• Data:
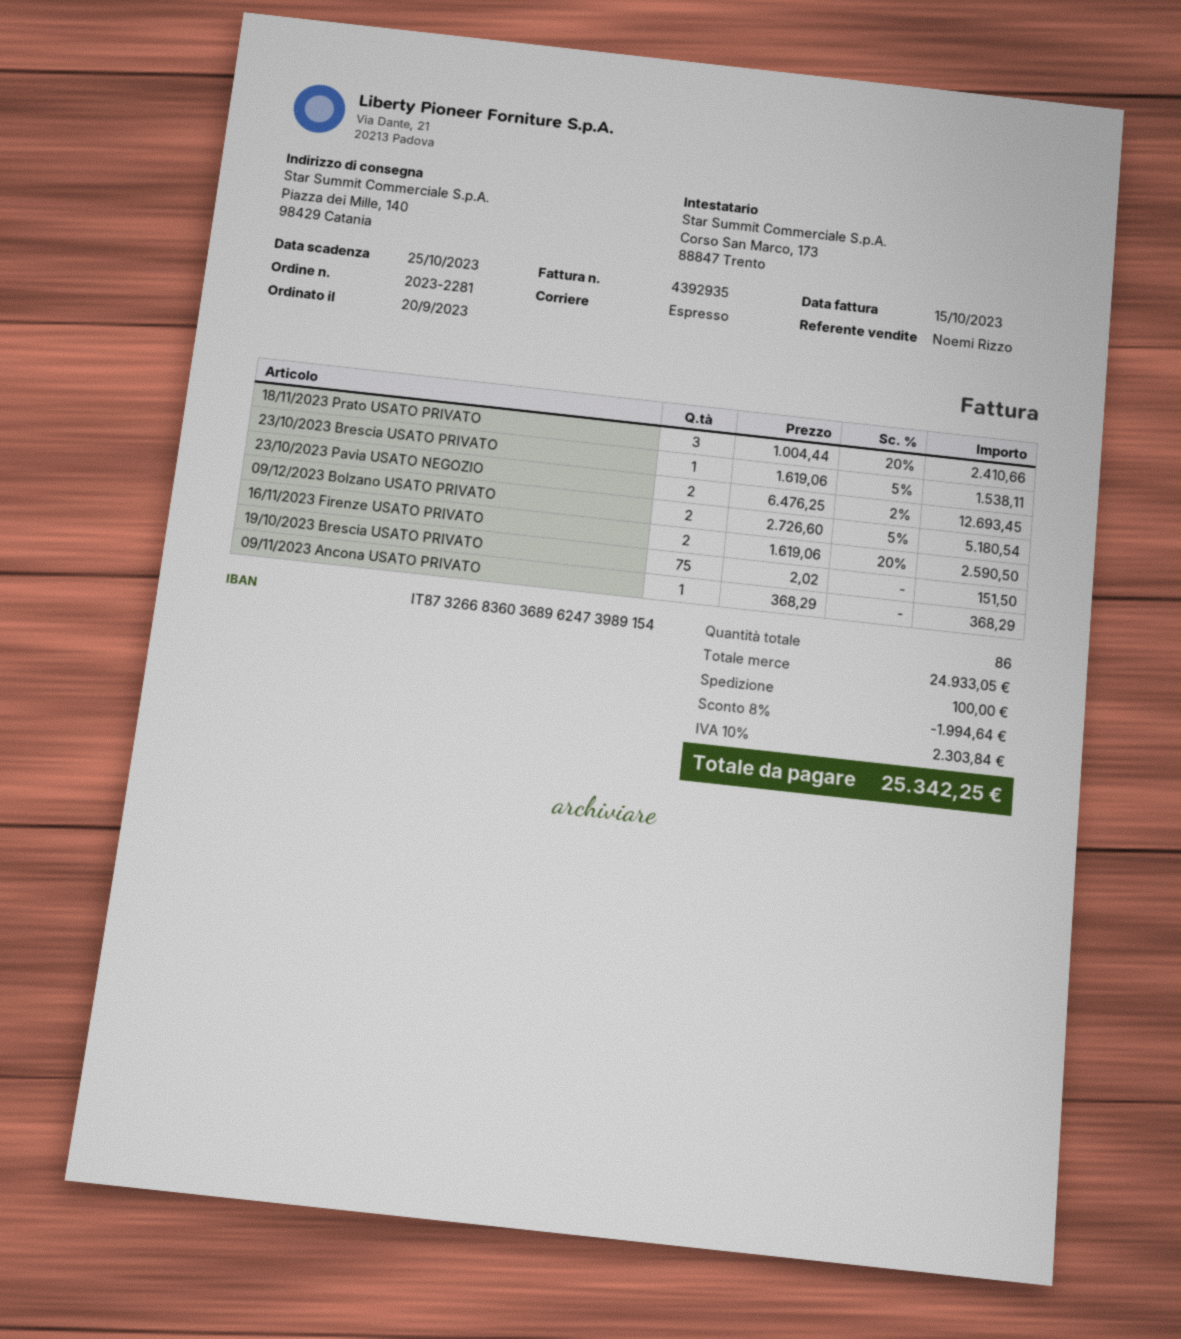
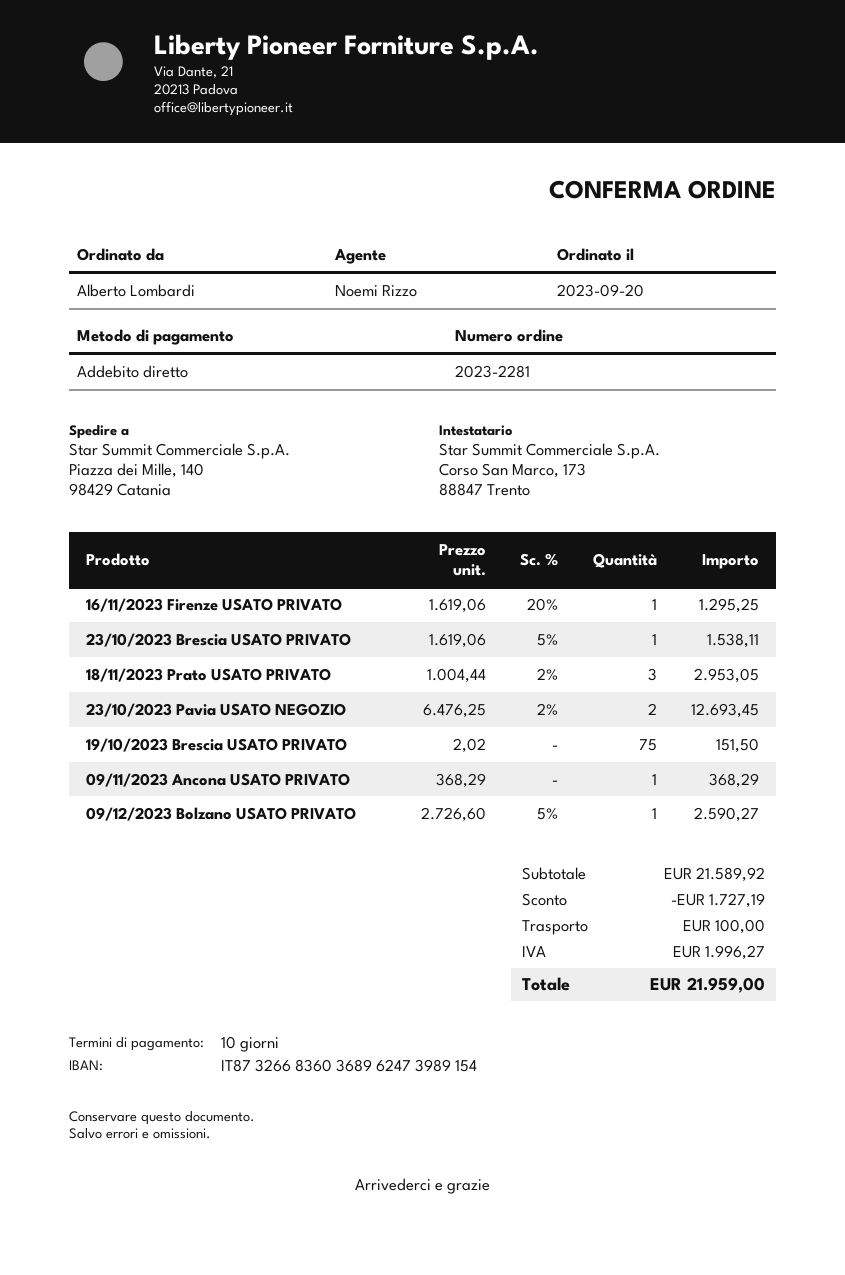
18/11/2023 Prato USATO PRIVATO: 3 x 1004.44 - 20% = 2410.66 -> 3 x 1004.44 - 2% = 2953.05
09/12/2023 Bolzano USATO PRIVATO: 2 x 2726.60 - 5% = 5180.54 -> 1 x 2726.60 - 5% = 2590.27
16/11/2023 Firenze USATO PRIVATO: 2 x 1619.06 - 20% = 2590.50 -> 1 x 1619.06 - 20% = 1295.25
subtotal: 24933.05 -> 21589.92
discount: 1994.64 -> 1727.19
tax: 2303.84 -> 1996.27
total: 25342.25 -> 21959.00

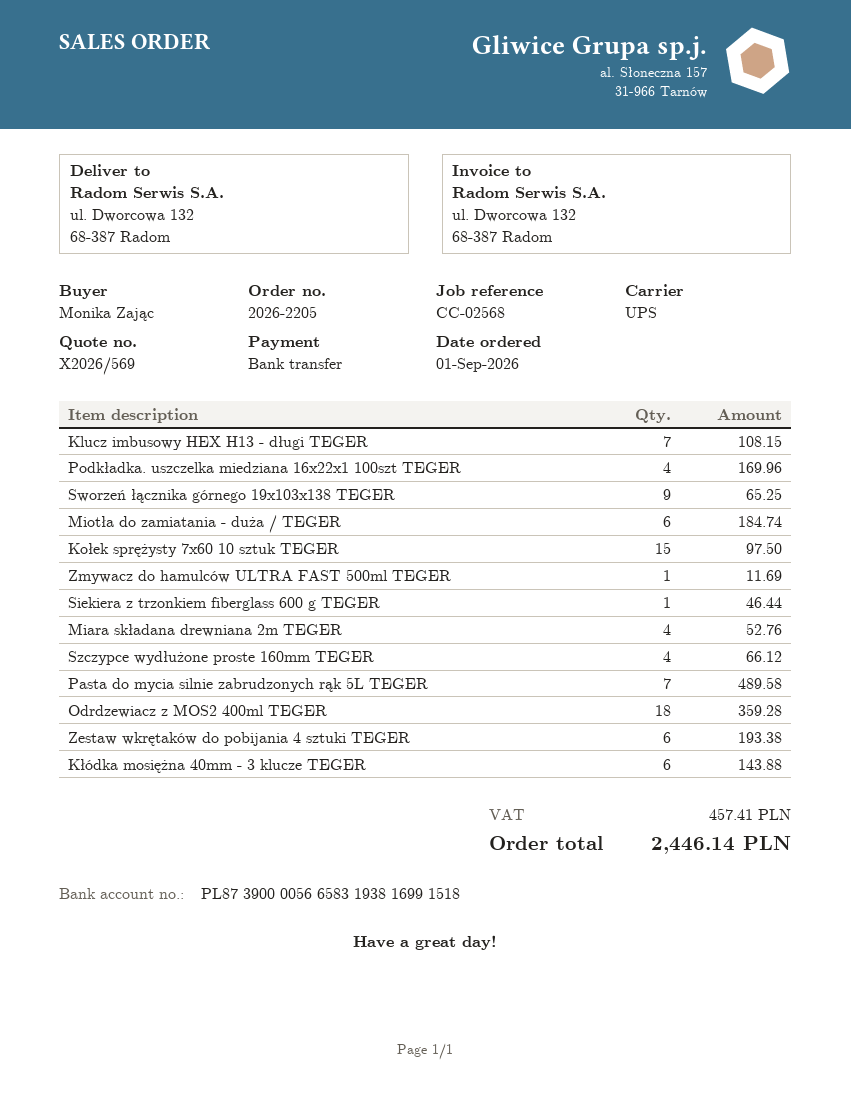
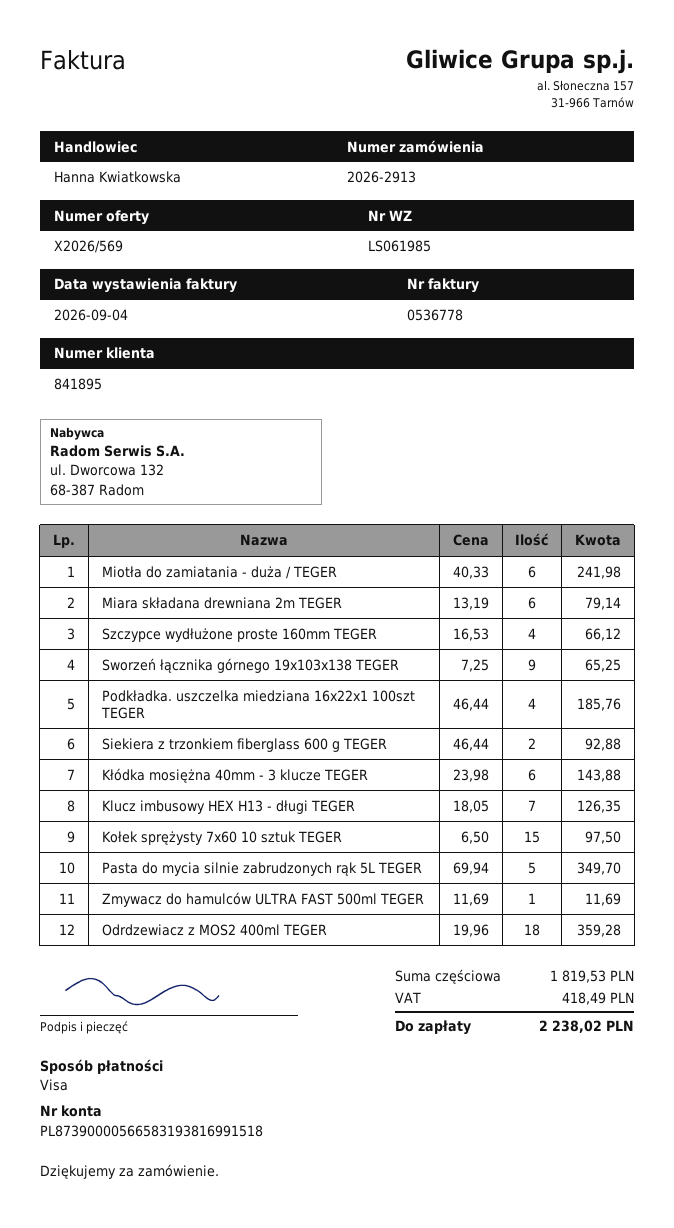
order number: 2026-2205 -> 2026-2913
payment method: bank transfer -> Visa
Klucz imbusowy HEX H13 - długi TEGER: 7 for 108.15 -> 7 for 126.35
Podkładka. uszczelka miedziana 16x22x1 100szt TEGER: 4 for 169.96 -> 4 for 185.76
Miotła do zamiatania - duża / TEGER: 6 for 184.74 -> 6 for 241.98
Siekiera z trzonkiem fiberglass 600 g TEGER: 1 for 46.44 -> 2 for 92.88
Miara składana drewniana 2m TEGER: 4 for 52.76 -> 6 for 79.14
Pasta do mycia silnie zabrudzonych rąk 5L TEGER: 7 for 489.58 -> 5 for 349.70
Zestaw wkrętaków do pobijania 4 sztuki TEGER: 6 for 193.38 -> none
tax: 457.41 -> 418.49
total: 2446.14 -> 2238.02

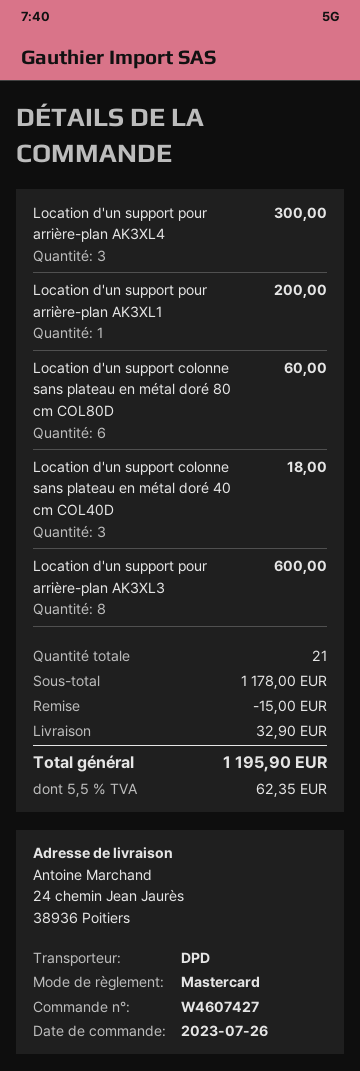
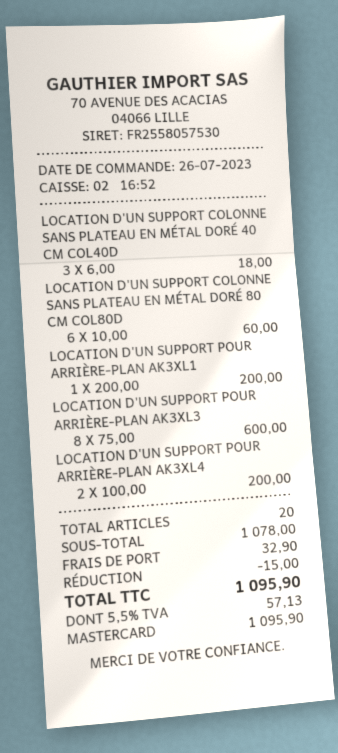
Location d'un support pour arrière-plan AK3XL4: 3 for 300.00 -> 2 for 200.00
total quantity: 21 -> 20
subtotal: 1178.00 -> 1078.00
tax: 5.5% = 62.35 -> 5.5% = 57.13
total: 1195.90 -> 1095.90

• Task to carry out: The answer should consist only of the lines from the one with "tax: 457.41 -> 418.49" through the last line of the material above, copied exactly, with no pictures.

• Result of this exercise:
tax: 457.41 -> 418.49
total: 2446.14 -> 2238.02

Location d'un support pour arrière-plan AK3XL4: 3 for 300.00 -> 2 for 200.00
total quantity: 21 -> 20
subtotal: 1178.00 -> 1078.00
tax: 5.5% = 62.35 -> 5.5% = 57.13
total: 1195.90 -> 1095.90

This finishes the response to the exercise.